Наиболее любопытным являлось то, что эту форму своего языка Замятин обернул именно против математичности, против организованности, против "железной логики" точных наук. Будучи инженером-кораблестроителем, то есть человеком, привыкшим к общению с миром непогрешимых, заранее предначертанных схем, он не страдал, однако, «детской болезнью» обожествления схематики, и поэтому Замятину становилось все труднее жить в условиях советского режима, построенного на «плановости» и рационализации. По существу, вина Замятина по отношению к советскому режиму заключалась только в том, что он не бил в казенный барабан, не «равнялся», очертя голову, но продолжал самостоятельно мыслить и не считал нужным это скрывать.

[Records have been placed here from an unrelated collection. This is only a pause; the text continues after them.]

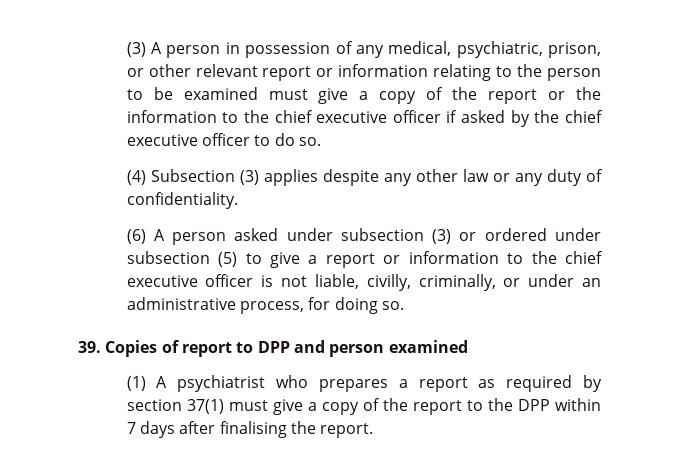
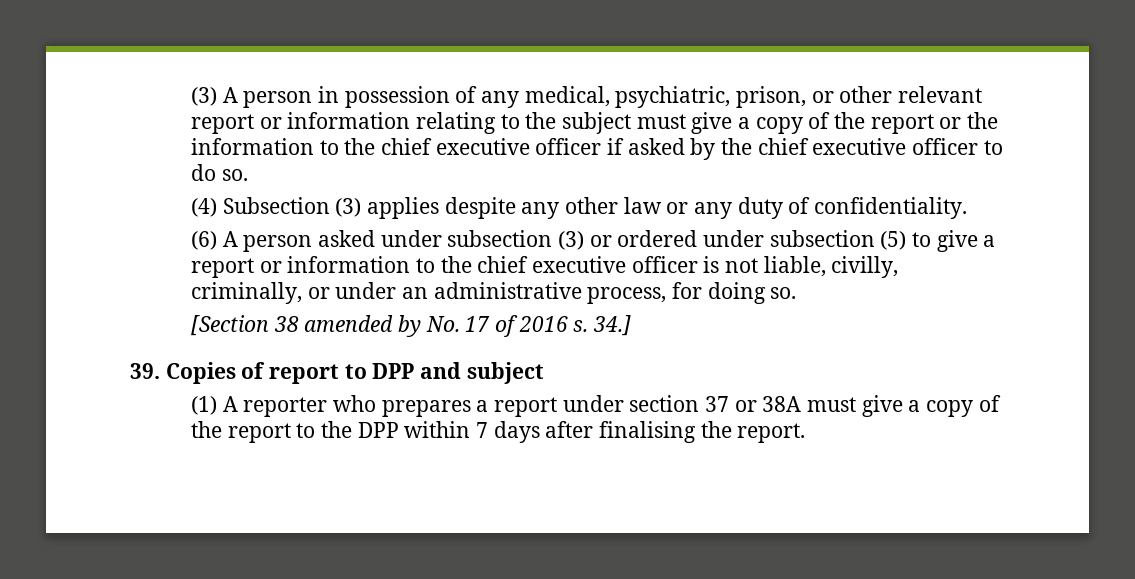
- (3) A person in possession of any medical, psychiatric, prison, or other relevant report or information relating to the person to be examined must give a copy of the report or the information to the chief executive officer if asked by the chief executive officer to do so.
+ (3) A person in possession of any medical, psychiatric, prison, or other relevant report or information relating to the subject must give a copy of the report or the information to the chief executive officer if asked by the chief executive officer to do so.
+ [Section 38 amended by No. 17 of 2016 s. 34.]
- 39. Copies of report to DPP and person examined
+ 39. Copies of report to DPP and subject
- (1) A psychiatrist who prepares a report as required by section 37(1) must give a copy of the report to the DPP within 7 days after finalising the report.
+ (1) A reporter who prepares a report under section 37 or 38A must give a copy of the report to the DPP within 7 days after finalising the report.

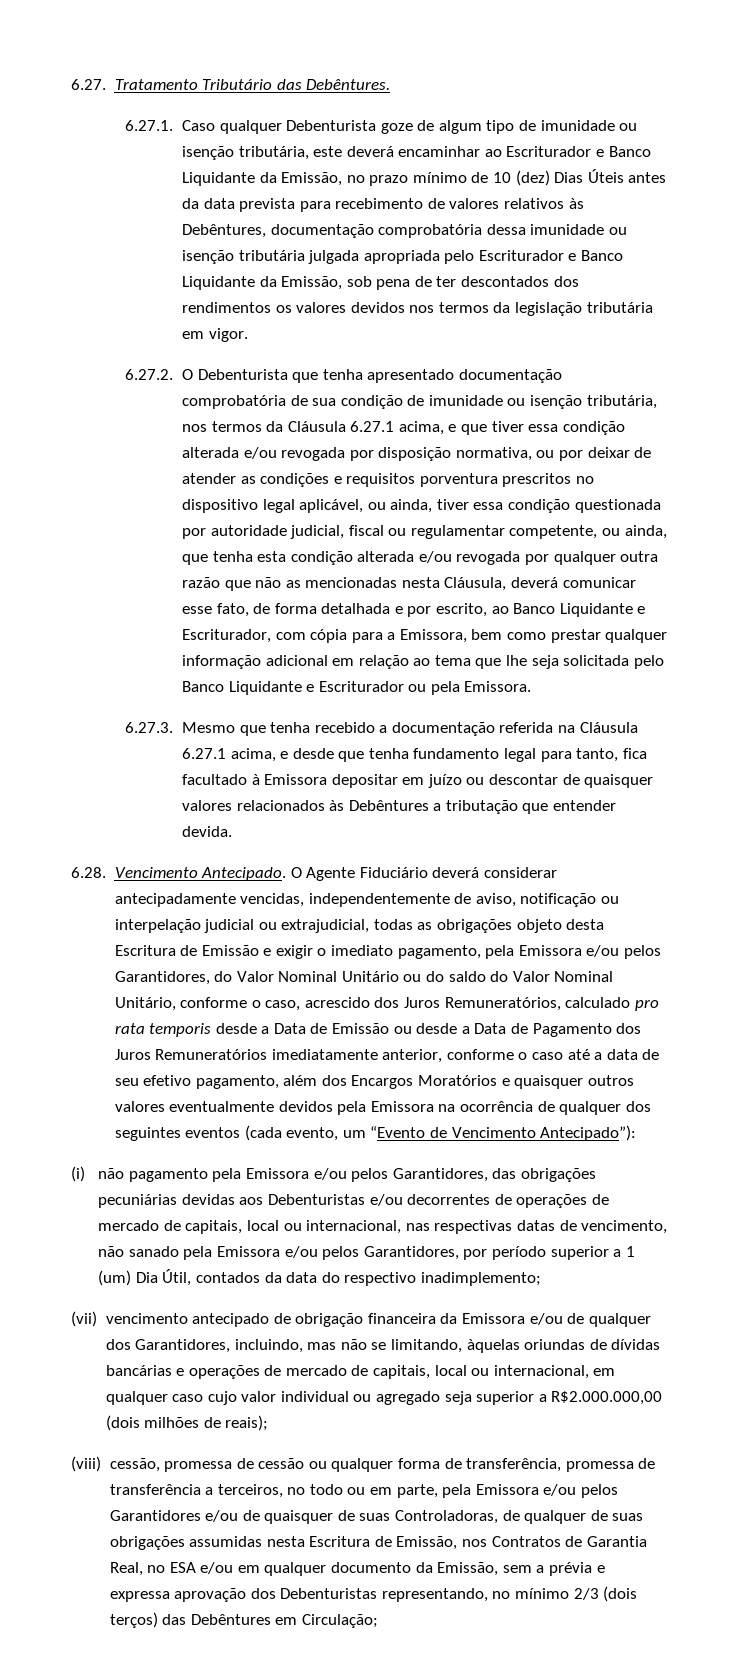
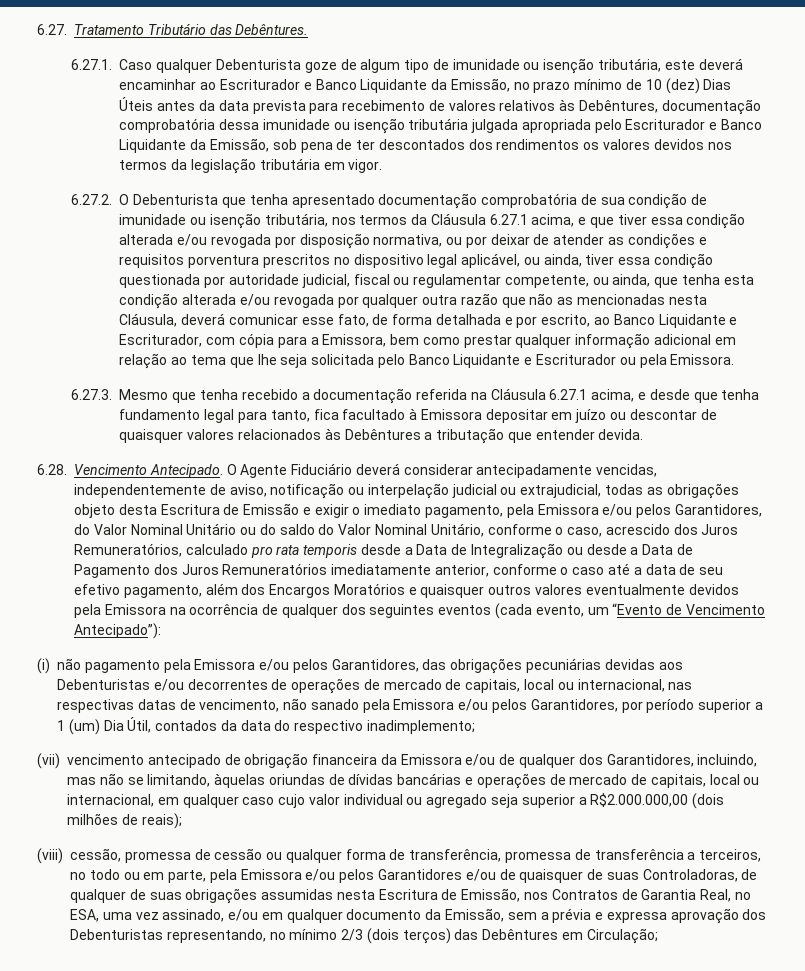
- O Agente Fiduciário deverá considerar antecipadamente vencidas, independentemente de aviso, notificação ou interpelação judicial ou extrajudicial, todas as obrigações objeto desta Escritura de Emissão e exigir o imediato pagamento, pela Emissora e/ou pelos Garantidores, do Valor Nominal Unitário ou do saldo do Valor Nominal Unitário, conforme o caso, acrescido dos Juros Remuneratórios, calculado pro rata temporis desde a Data de Emissão ou desde a Data de Pagamento dos Juros Remuneratórios imediatamente anterior, conforme o caso até a data de seu efetivo pagamento, além dos Encargos Moratórios e quaisquer outros valores eventualmente devidos pela Emissora na ocorrência de qualquer dos seguintes eventos (cada evento, um “Evento de Vencimento Antecipado”):
+ O Agente Fiduciário deverá considerar antecipadamente vencidas, independentemente de aviso, notificação ou interpelação judicial ou extrajudicial, todas as obrigações objeto desta Escritura de Emissão e exigir o imediato pagamento, pela Emissora e/ou pelos Garantidores, do Valor Nominal Unitário ou do saldo do Valor Nominal Unitário, conforme o caso, acrescido dos Juros Remuneratórios, calculado pro rata temporis desde a Data de Integralização ou desde a Data de Pagamento dos Juros Remuneratórios imediatamente anterior, conforme o caso até a data de seu efetivo pagamento, além dos Encargos Moratórios e quaisquer outros valores eventualmente devidos pela Emissora na ocorrência de qualquer dos seguintes eventos (cada evento, um “Evento de Vencimento Antecipado”):
- (viii) cessão, promessa de cessão ou qualquer forma de transferência, promessa de transferência a terceiros, no todo ou em parte, pela Emissora e/ou pelos Garantidores e/ou de quaisquer de suas Controladoras, de qualquer de suas obrigações assumidas nesta Escritura de Emissão, nos Contratos de Garantia Real, no ESA e/ou em qualquer documento da Emissão, sem a prévia e expressa aprovação dos Debenturistas representando, no mínimo 2/3 (dois terços) das Debêntures em Circulação;
+ (viii) cessão, promessa de cessão ou qualquer forma de transferência, promessa de transferência a terceiros, no todo ou em parte, pela Emissora e/ou pelos Garantidores e/ou de quaisquer de suas Controladoras, de qualquer de suas obrigações assumidas nesta Escritura de Emissão, nos Contratos de Garantia Real, no ESA, uma vez assinado, e/ou em qualquer documento da Emissão, sem a prévia e expressa aprovação dos Debenturistas representando, no mínimo 2/3 (dois terços) das Debêntures em Circulação;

Замятин утверждал, что человеческую жизнь, жизнь человечества нельзя искусственно перестраивать по программам и чертежам, как трансатлантический пароход, потому что в человеке, кроме его материальных, физических свойств и потребностей, имеется еще иррациональное начало, не поддающееся ни точной дозировке, ни точному учету, вследствие чего, рано или поздно, схемы и чертежи окажутся взорванными, что история человечества доказывала множество раз.
Глава 2. Социальное прогнозирование в творчестве Е. Замятина
2.1 Проблемы, затрагиваемые в творчестве Е. Замятина
А.М. Зверев писал: “Судьба Евгения Замятина вполне подтвердила неписаный, но, кажется, обязательный закон, который властвует над творцами антиутопий: сначала их побивают каменьями, потом (чаще всего посмертно) принимаются чтить как провидцев”.
На примере Замятина прекрасно подтверждается истина, что талант и ум, как бы ни был ими одарен писатель, недостаточны, если потерян контакт с эпохой, если изменило внутреннее чутье, и художник или мыслитель чувствуют себя среди современности пассажирами на корабле, либо туристами, враждебно и неприветливо озирающимися вокруг.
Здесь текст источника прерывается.